» **Supplied material**:

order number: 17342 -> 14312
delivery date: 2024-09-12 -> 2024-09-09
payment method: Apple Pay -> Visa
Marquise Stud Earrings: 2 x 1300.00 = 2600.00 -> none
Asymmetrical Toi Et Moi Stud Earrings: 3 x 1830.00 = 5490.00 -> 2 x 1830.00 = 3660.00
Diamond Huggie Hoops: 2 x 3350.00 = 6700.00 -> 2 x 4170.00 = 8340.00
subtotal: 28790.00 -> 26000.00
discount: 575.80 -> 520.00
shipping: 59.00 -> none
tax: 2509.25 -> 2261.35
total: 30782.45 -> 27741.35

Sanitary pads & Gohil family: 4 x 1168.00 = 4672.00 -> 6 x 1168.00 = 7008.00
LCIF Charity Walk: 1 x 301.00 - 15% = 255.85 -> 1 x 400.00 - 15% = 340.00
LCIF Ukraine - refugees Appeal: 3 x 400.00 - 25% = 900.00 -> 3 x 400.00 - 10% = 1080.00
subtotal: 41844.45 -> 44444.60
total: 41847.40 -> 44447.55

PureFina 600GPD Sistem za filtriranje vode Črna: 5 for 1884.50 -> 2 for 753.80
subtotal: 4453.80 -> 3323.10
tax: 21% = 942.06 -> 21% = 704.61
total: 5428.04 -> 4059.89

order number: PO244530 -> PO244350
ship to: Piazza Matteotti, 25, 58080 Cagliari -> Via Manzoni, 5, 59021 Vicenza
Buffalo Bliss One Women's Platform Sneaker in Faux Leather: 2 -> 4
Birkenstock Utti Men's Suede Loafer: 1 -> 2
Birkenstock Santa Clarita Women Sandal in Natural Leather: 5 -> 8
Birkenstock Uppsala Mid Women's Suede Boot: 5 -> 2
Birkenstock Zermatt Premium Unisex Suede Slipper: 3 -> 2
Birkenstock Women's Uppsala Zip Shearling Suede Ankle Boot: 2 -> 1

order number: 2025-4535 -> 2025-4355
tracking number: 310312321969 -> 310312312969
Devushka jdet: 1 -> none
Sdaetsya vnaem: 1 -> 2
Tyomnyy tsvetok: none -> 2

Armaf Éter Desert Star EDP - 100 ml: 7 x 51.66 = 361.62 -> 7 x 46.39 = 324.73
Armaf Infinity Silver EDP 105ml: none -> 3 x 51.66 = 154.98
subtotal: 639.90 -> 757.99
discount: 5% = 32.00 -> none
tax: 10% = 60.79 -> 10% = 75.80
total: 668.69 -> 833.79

» **Exercise objective**: Exactly as they appear, please write out the lines from the opening of the listing above down to the line containing "tax: 21% = 942.06 -> 21% = 704.61", with both end lines included.

» **Exercise result**:
order number: 17342 -> 14312
delivery date: 2024-09-12 -> 2024-09-09
payment method: Apple Pay -> Visa
Marquise Stud Earrings: 2 x 1300.00 = 2600.00 -> none
Asymmetrical Toi Et Moi Stud Earrings: 3 x 1830.00 = 5490.00 -> 2 x 1830.00 = 3660.00
Diamond Huggie Hoops: 2 x 3350.00 = 6700.00 -> 2 x 4170.00 = 8340.00
subtotal: 28790.00 -> 26000.00
discount: 575.80 -> 520.00
shipping: 59.00 -> none
tax: 2509.25 -> 2261.35
total: 30782.45 -> 27741.35

Sanitary pads & Gohil family: 4 x 1168.00 = 4672.00 -> 6 x 1168.00 = 7008.00
LCIF Charity Walk: 1 x 301.00 - 15% = 255.85 -> 1 x 400.00 - 15% = 340.00
LCIF Ukraine - refugees Appeal: 3 x 400.00 - 25% = 900.00 -> 3 x 400.00 - 10% = 1080.00
subtotal: 41844.45 -> 44444.60
total: 41847.40 -> 44447.55

PureFina 600GPD Sistem za filtriranje vode Črna: 5 for 1884.50 -> 2 for 753.80
subtotal: 4453.80 -> 3323.10
tax: 21% = 942.06 -> 21% = 704.61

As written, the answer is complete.